The shareholders of BHG Group AB (publ) are summoned to an extraordinary general meeting, to be held on Tuesday 2 April 2024 at 10 a.m. CET in the premises of Advokatfirman Vinge at Östergatan 30, Malmö, Sweden.

Notification of participation, etc.

Participation at the venue

In order to participate in the meeting at the venue in person or represented by a proxy, shareholders must (i) be entered in the share register maintained by Euroclear Sweden AB by Thursday, 21 March 2024, and (ii) no later than Monday, 25 March 2024 give notice by post to BHG Group AB (publ), Attn: EGM 2024, Hans Michelsensgatan 9, SE-211 20 Malmö, Sweden or via e-mail to investment@bhggroup.se. When providing such notice, the shareholder shall state name, personal or corporate registration number, address, telephone number and the number of any accompanying assistant(s) (maximum two assistants), as well as information about any proxy.

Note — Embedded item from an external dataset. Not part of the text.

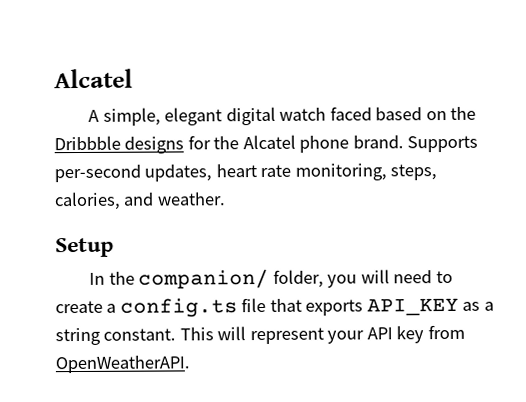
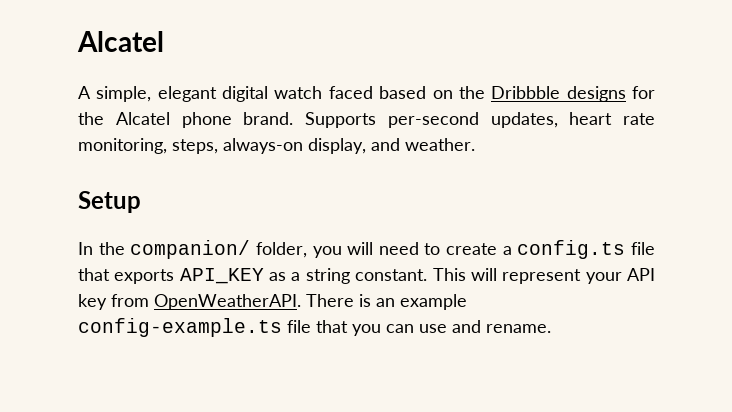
[54,191,121,211] calories, -> [223,138,366,154] always-on display,
(190, 364) none -> [306,294,467,310] [78,318,551,337] There is an example config-example.ts file that you can use and rename.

If a shareholder is represented by proxy, a written, dated proxy for the representative must be issued. A proxy form is available on the company’s website, www.wearebhg.com. If the proxy is issued by a legal entity, a certificate of registration or equivalent certificate of authority should be enclosed. To facilitate the registration at the meeting, the proxy and the certificate of registration or equivalent certificate of authority should be sent to the company as set out above so that it is received no later than 1 April 2024.

Participation by advance voting

A shareholder who wishes to participate in the meeting by advance voting must (i) be entered in the share register maintained by Euroclear Sweden AB by Thursday, 21 March 2024, and (ii) no later than Monday, 25 March 2024 give notice by casting its advance vote in accordance with the instructions below so that the advance vote is received by BHG no later than on that day.

A separate form shall be used when advance voting. The advance voting form is available on the company’s website, www.wearebhg.com. A completed and signed form may be submitted by post to BHG Group AB (publ), Attn: EGM 2024, Hans Michelsensgatan 9, SE-211 20 Malmö, Sweden or via e-mail to investment@bhggroup.se. The completed form shall be received by BHG no later than 25 March 2024. The shareholder may not provide special instructions or conditions in the voting form. If so, the vote (i.e. the advance vote in its entirety) is invalid. Further instructions and conditions are include in the form for advance voting.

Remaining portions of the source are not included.